Records for processing »
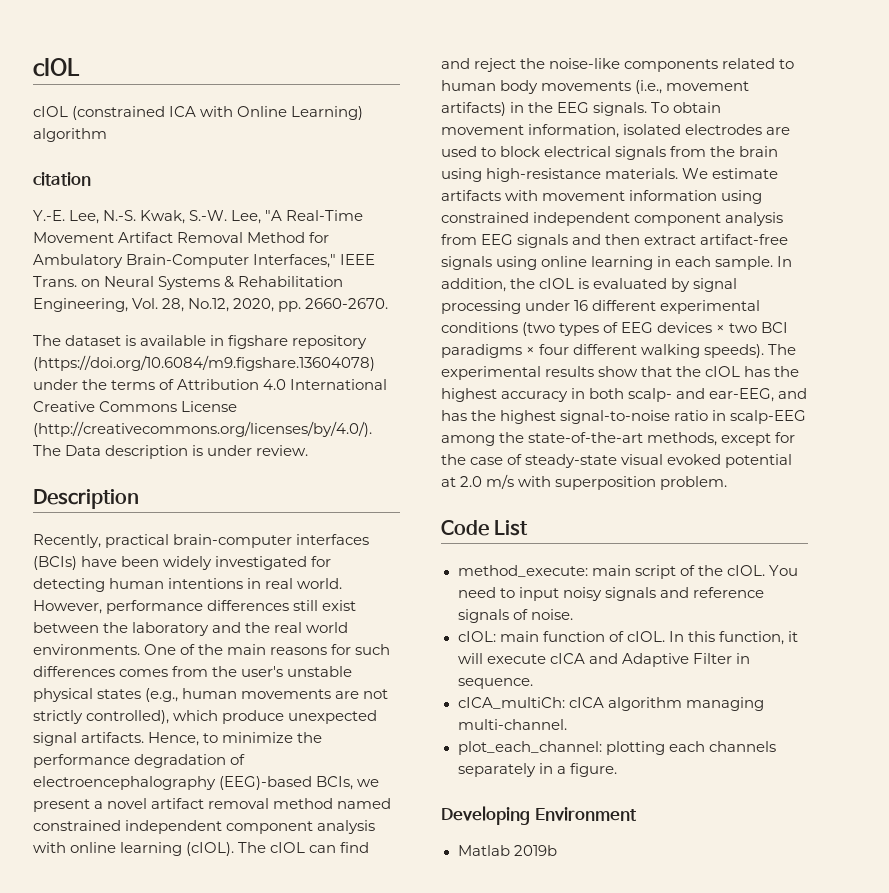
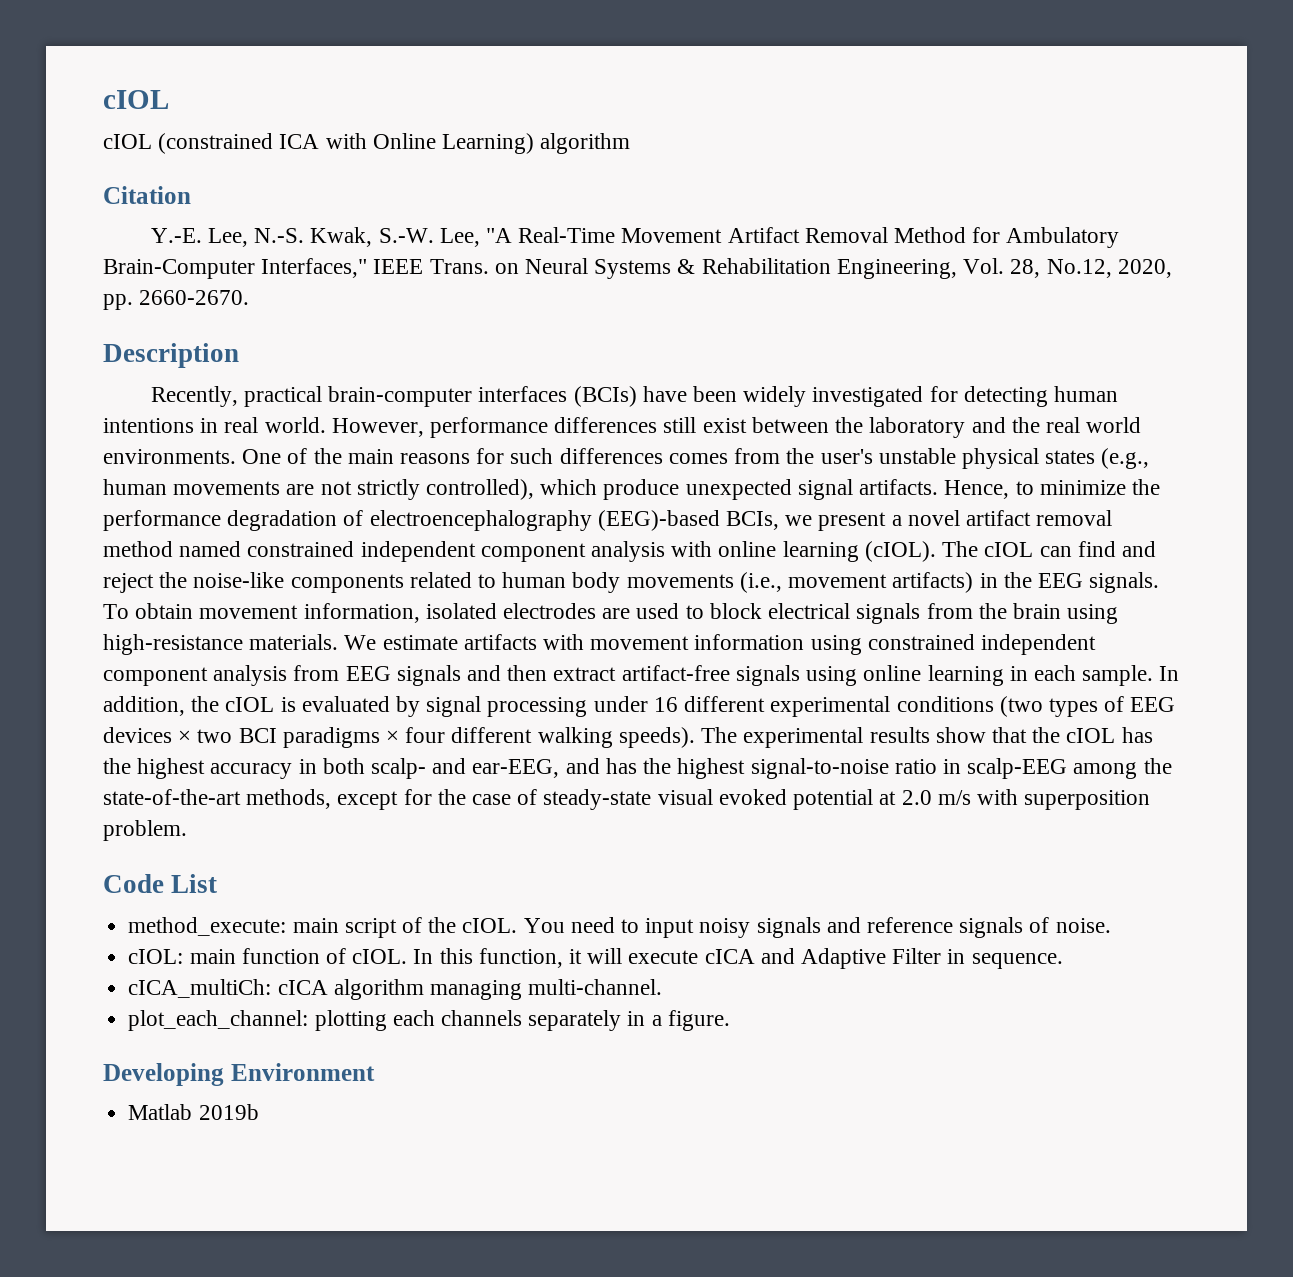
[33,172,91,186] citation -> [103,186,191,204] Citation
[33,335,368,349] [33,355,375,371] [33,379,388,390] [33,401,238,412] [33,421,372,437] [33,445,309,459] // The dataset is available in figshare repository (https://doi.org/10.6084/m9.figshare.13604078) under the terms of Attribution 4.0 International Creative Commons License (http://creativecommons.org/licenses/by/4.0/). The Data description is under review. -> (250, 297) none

...

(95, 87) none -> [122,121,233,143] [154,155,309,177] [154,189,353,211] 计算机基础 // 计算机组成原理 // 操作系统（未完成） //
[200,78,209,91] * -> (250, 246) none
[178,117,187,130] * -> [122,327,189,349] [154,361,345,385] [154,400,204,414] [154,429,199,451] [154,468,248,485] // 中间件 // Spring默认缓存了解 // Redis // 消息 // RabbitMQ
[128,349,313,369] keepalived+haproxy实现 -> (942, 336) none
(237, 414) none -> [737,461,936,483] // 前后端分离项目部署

...

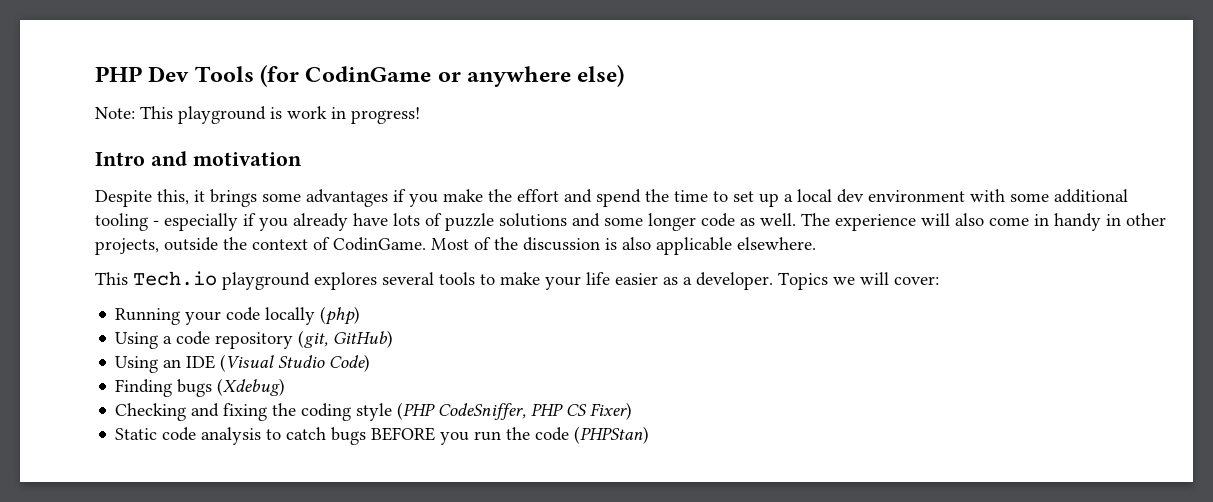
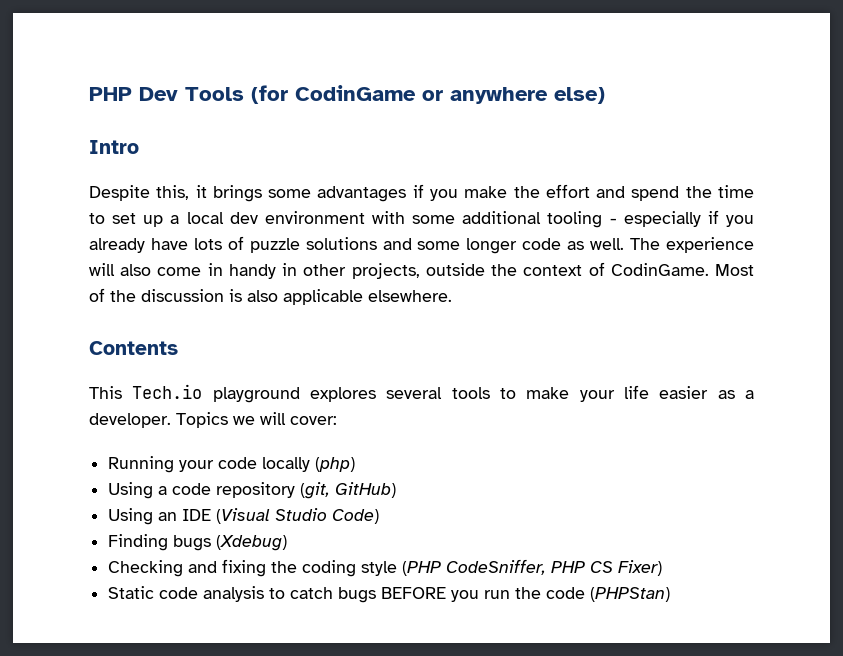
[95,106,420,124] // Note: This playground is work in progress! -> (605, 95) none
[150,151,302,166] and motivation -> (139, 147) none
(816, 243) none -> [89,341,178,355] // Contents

Instructions for the task »
Would you print, exactly as written, every line above from the one holding "[95,106,420,124] // Note: This" through the one holding "(816, 243) none", with both included and no other lines?

Result of the exercise »
[95,106,420,124] // Note: This playground is work in progress! -> (605, 95) none
[150,151,302,166] and motivation -> (139, 147) none
(816, 243) none -> [89,341,178,355] // Contents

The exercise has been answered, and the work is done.